Exercise goal — Using the data below, output a verbatim copy of the lines between the one holding "subtotal: 7712.00 -> 12904.00" and the one holding "total: 6618.15 -> 5526.43", inclusive, without any pictures.

*** Information

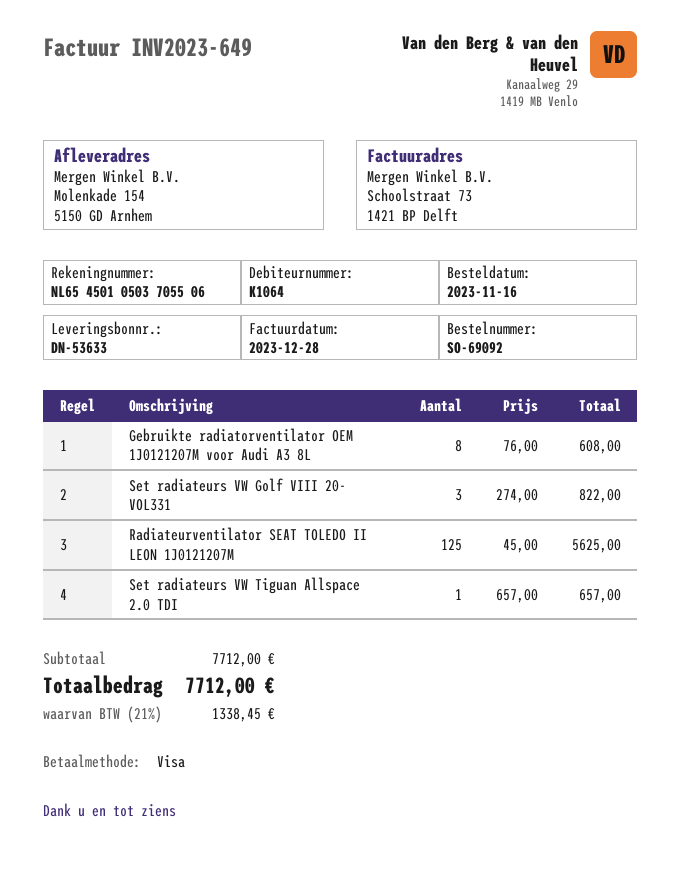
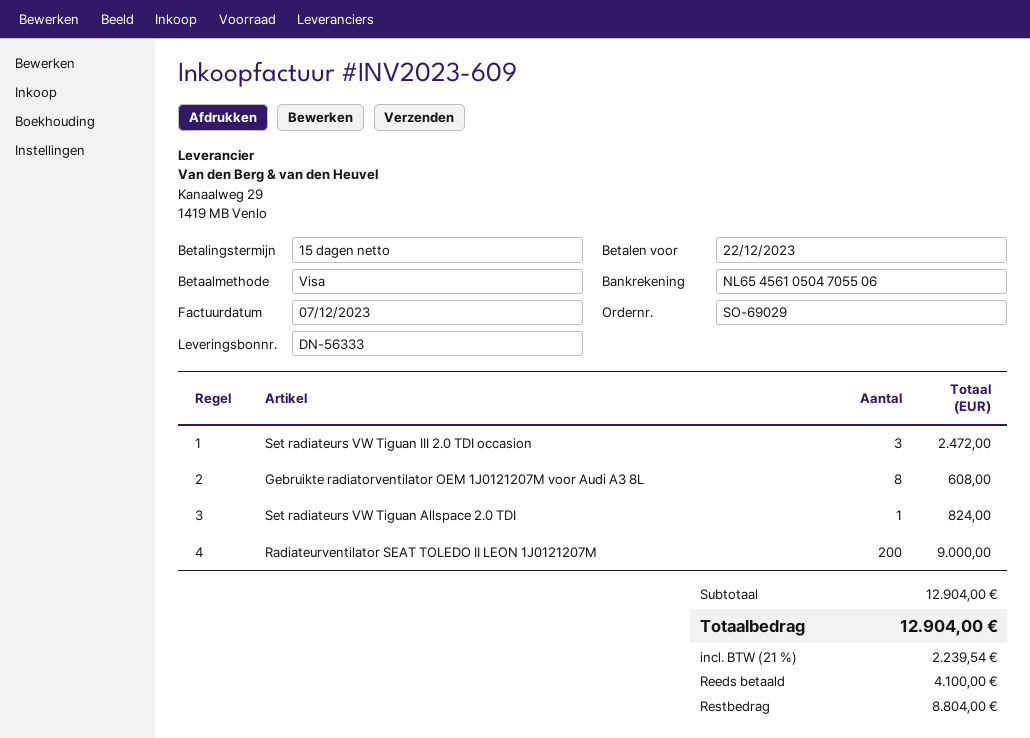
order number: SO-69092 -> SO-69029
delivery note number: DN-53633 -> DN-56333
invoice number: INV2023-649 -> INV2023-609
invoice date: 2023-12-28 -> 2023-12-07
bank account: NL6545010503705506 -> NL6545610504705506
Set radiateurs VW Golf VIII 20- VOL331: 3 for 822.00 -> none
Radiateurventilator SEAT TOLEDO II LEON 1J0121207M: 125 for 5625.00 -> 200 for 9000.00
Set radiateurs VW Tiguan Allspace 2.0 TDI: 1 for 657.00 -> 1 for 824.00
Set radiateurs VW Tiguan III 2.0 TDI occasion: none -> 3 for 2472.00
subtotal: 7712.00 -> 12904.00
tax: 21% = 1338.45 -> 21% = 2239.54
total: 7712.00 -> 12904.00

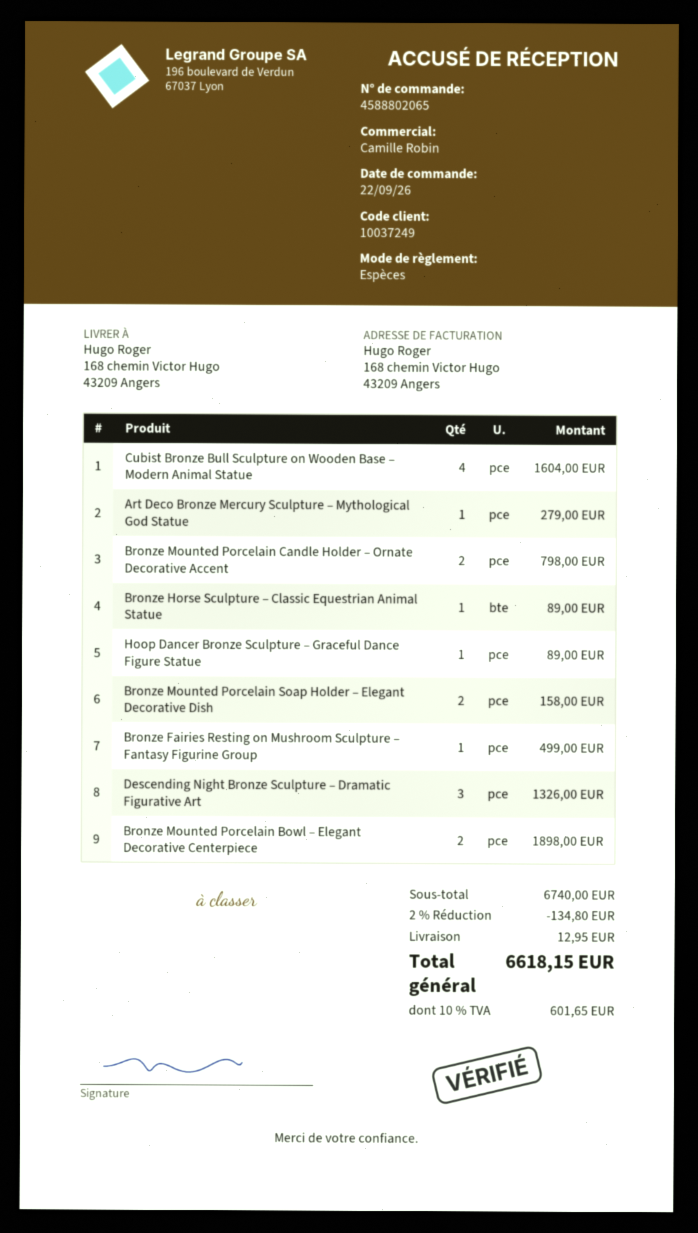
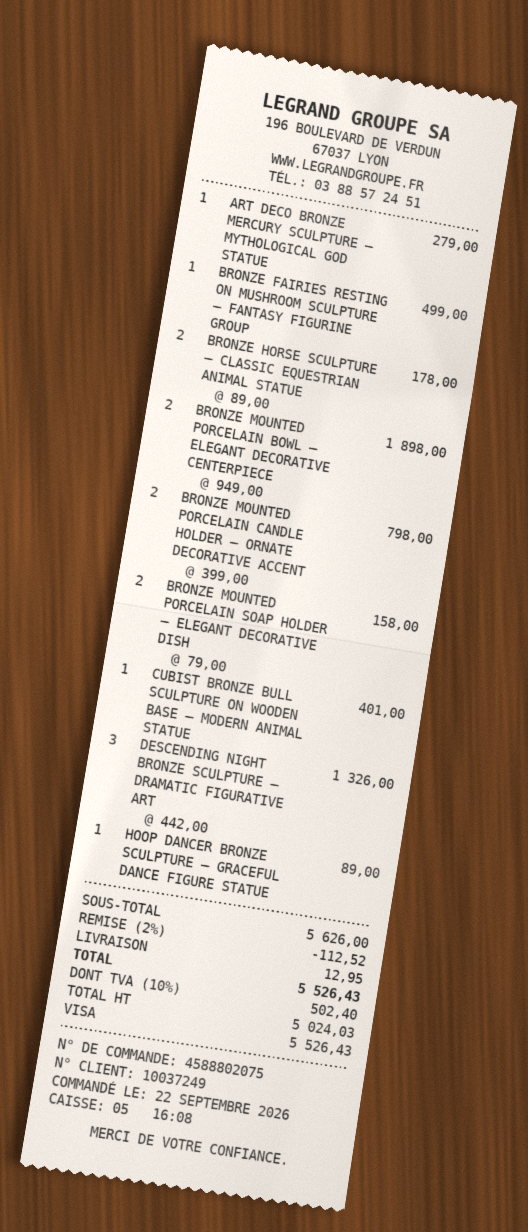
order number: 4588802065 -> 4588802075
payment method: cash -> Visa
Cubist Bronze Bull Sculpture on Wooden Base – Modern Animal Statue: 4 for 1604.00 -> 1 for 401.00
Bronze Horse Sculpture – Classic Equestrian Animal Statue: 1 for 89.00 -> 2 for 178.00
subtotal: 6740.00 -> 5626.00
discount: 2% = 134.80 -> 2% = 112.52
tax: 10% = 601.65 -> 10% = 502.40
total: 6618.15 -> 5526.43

******
*** Information

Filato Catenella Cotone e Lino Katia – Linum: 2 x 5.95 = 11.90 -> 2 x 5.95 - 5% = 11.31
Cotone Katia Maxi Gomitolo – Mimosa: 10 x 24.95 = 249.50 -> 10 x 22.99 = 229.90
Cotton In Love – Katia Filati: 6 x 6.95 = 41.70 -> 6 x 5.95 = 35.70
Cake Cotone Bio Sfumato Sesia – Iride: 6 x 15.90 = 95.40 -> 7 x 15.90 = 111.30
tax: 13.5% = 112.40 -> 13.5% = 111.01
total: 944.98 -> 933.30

******

The answer —
subtotal: 7712.00 -> 12904.00
tax: 21% = 1338.45 -> 21% = 2239.54
total: 7712.00 -> 12904.00

order number: 4588802065 -> 4588802075
payment method: cash -> Visa
Cubist Bronze Bull Sculpture on Wooden Base – Modern Animal Statue: 4 for 1604.00 -> 1 for 401.00
Bronze Horse Sculpture – Classic Equestrian Animal Statue: 1 for 89.00 -> 2 for 178.00
subtotal: 6740.00 -> 5626.00
discount: 2% = 134.80 -> 2% = 112.52
tax: 10% = 601.65 -> 10% = 502.40
total: 6618.15 -> 5526.43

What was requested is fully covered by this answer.